Community member govro pointed out that the UNI mining rewards have caused two negative impacts:

First, compared to the historical data of the four reward pools, with the support of UNI rewards, the total liquidity of the four pools has far exceeded the trading volume, resulting in lower earnings for liquidity providers (LP) (UNI + 0.3% fee) than before when relying solely on fees for earnings.

Second, the issuance of mining rewards has diluted the UNI holders (non-LP), and the only benefit of liquidity mining is that the total locked value of Uniswap has increased, but the trading volume has not increased as a result. The trading volume is the data that truly represents the actual economic value of Uniswap.

Community member dwrx believes:

What's the point of bribing LP for another two months? Some malicious acts, like Alameda Research, have been found to continuously short and sell UNI. The tens of billions of funds from these major holders keep flowing between Uniswap and SushiSwap, and another two months of mining would be futile. The liquidity issue cannot be solved forever by rewards, as this only gives major holders the opportunity to manipulate and short the market.

On the contrary, as often discussed in the community, I think the pools that need mining rewards are the UNI pools, such as UNI/USDC, UNI/ETH, etc. This will encourage LPs to hold UNI tokens and invest more UNI in the pools, also helping users to trade UNI with lower spreads.

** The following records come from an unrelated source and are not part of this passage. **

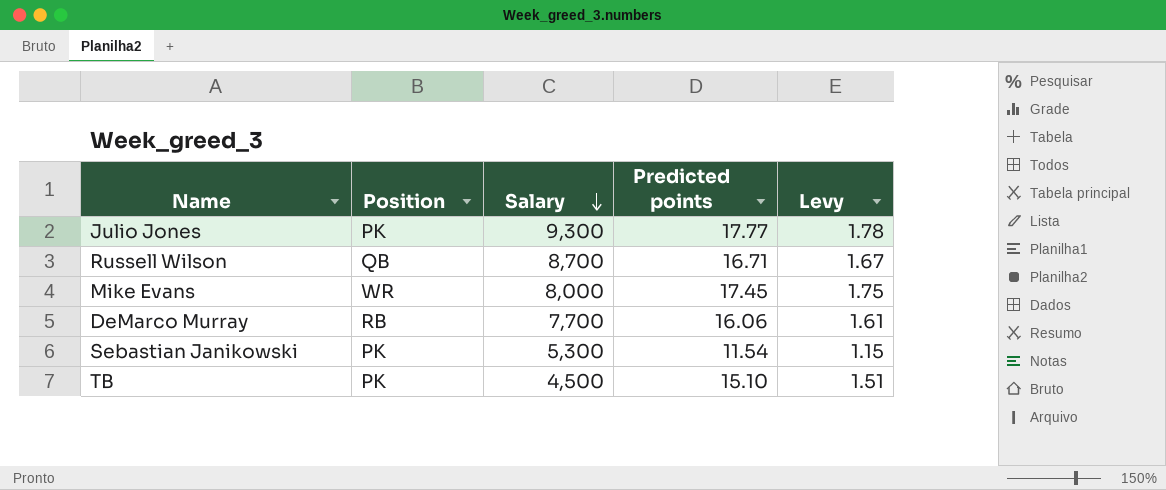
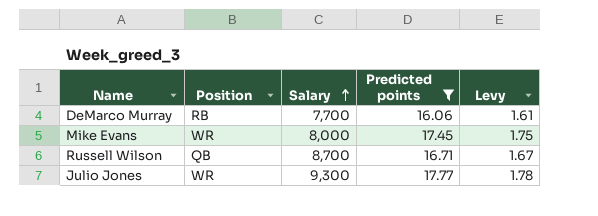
filter: none -> Predicted points >= 16.06
row order: Salary descending -> Salary ascending
Julio Jones | Position: PK -> WR

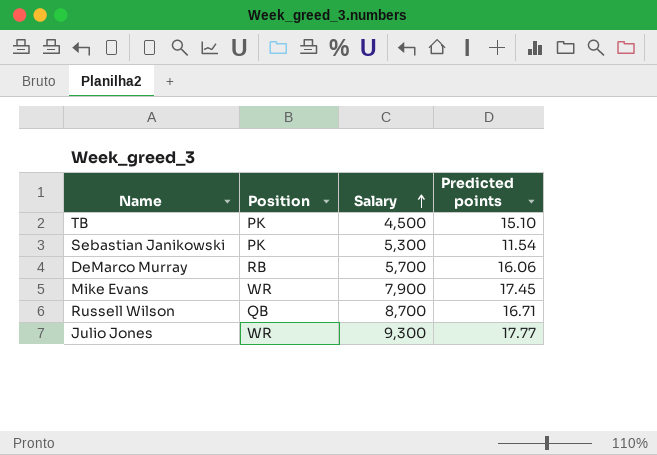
filter: Predicted points >= 16.06 -> none
column Levy | formula: [Predicted points] * 0.1 -> none
DeMarco Murray | Salary: 7,700 -> 5,700
Mike Evans | Salary: 8,000 -> 7,900

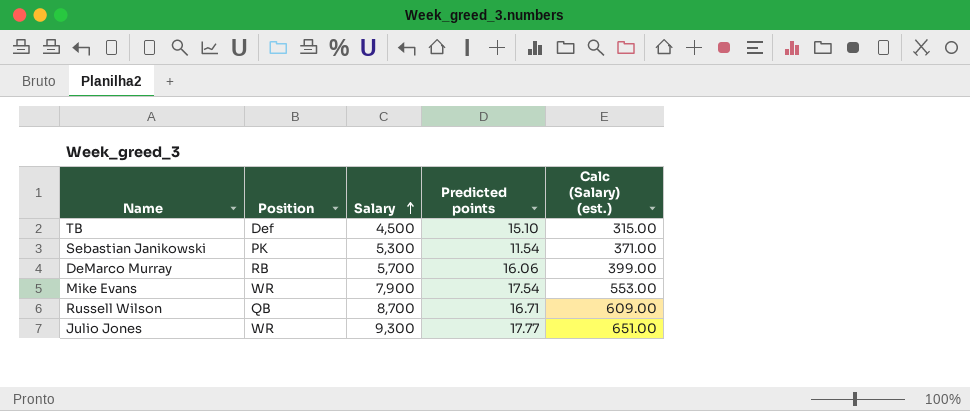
column Calc (Salary) (est.) | formula: none -> [Salary] * 0.07
TB | Position: PK -> Def
Mike Evans | Predicted points: 17.45 -> 17.54

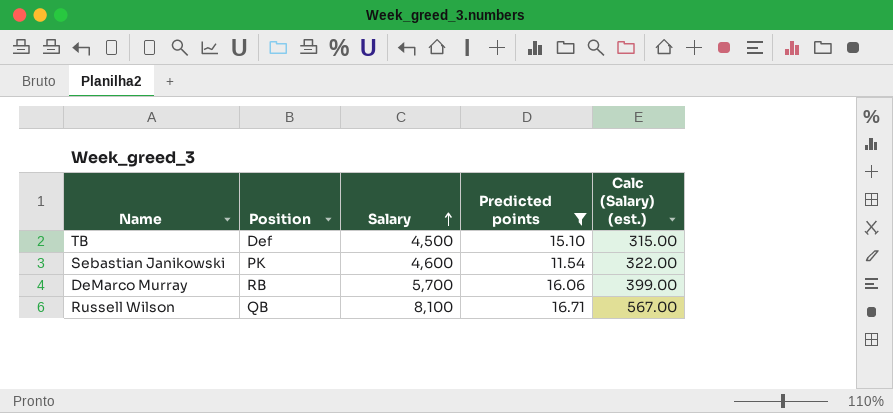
filter: none -> Predicted points <= 16.71
Sebastian Janikowski | Salary: 5,300 -> 4,600
Sebastian Janikowski | Calc (Salary) (est.): 371.00 -> 322.00
Russell Wilson | Salary: 8,700 -> 8,100
Russell Wilson | Calc (Salary) (est.): 609.00 -> 567.00

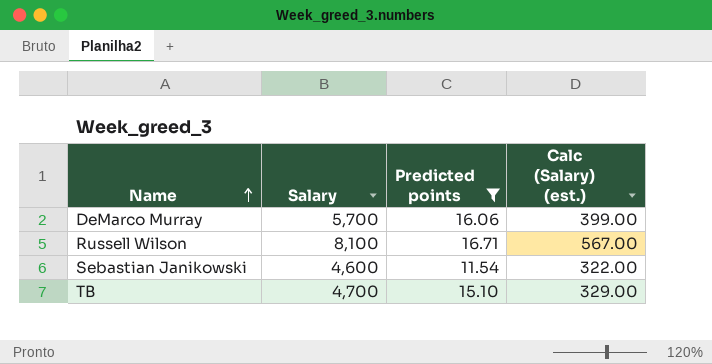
row order: Salary ascending -> Name ascending
column Position | position: 2 -> none
TB | Salary: 4,500 -> 4,700
TB | Calc (Salary) (est.): 315.00 -> 329.00

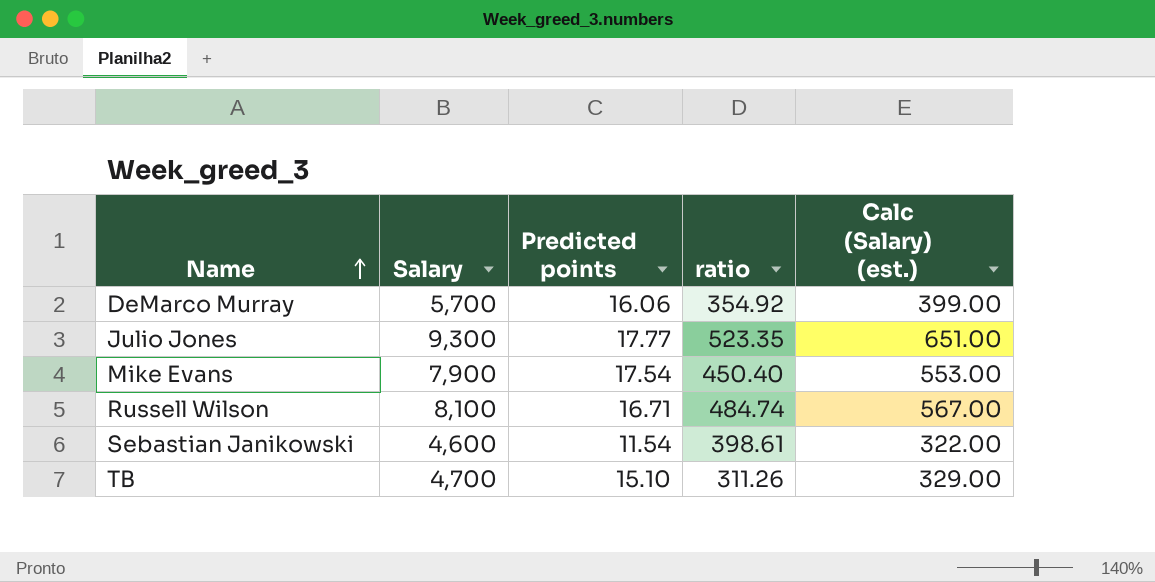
filter: Predicted points <= 16.71 -> none
column ratio | formula: none -> [Salary] / [Predicted points]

Sharp Decline in Liquidity

After the mining rewards stopped, the situation of capital outflow gradually emerged. Uniswap's liquidity evaporated by nearly $1.3 billion, dropping from $3.36 billion on the 13th to $1.7 billion before the deadline; the trading volume also decreased from $270 million to $120 million.

(Source: uniswap)

With the back and forth, SushiSwap, which had once drained Uniswap and then had liquidity surge after attracting hot money, has increased liquidity by over 100%, approaching the peak when it migrated liquidity from Uniswap on September 9.

(Source: sushiswap)

Overall, as most opinions from the community suggest, after the current miners leave for their interests, the community can better examine what the protocol's value truly is and plan the next steps carefully. This will also analyze Uniswap's revenue structure to understand whether LPs would earn more without UNI rewards from the data.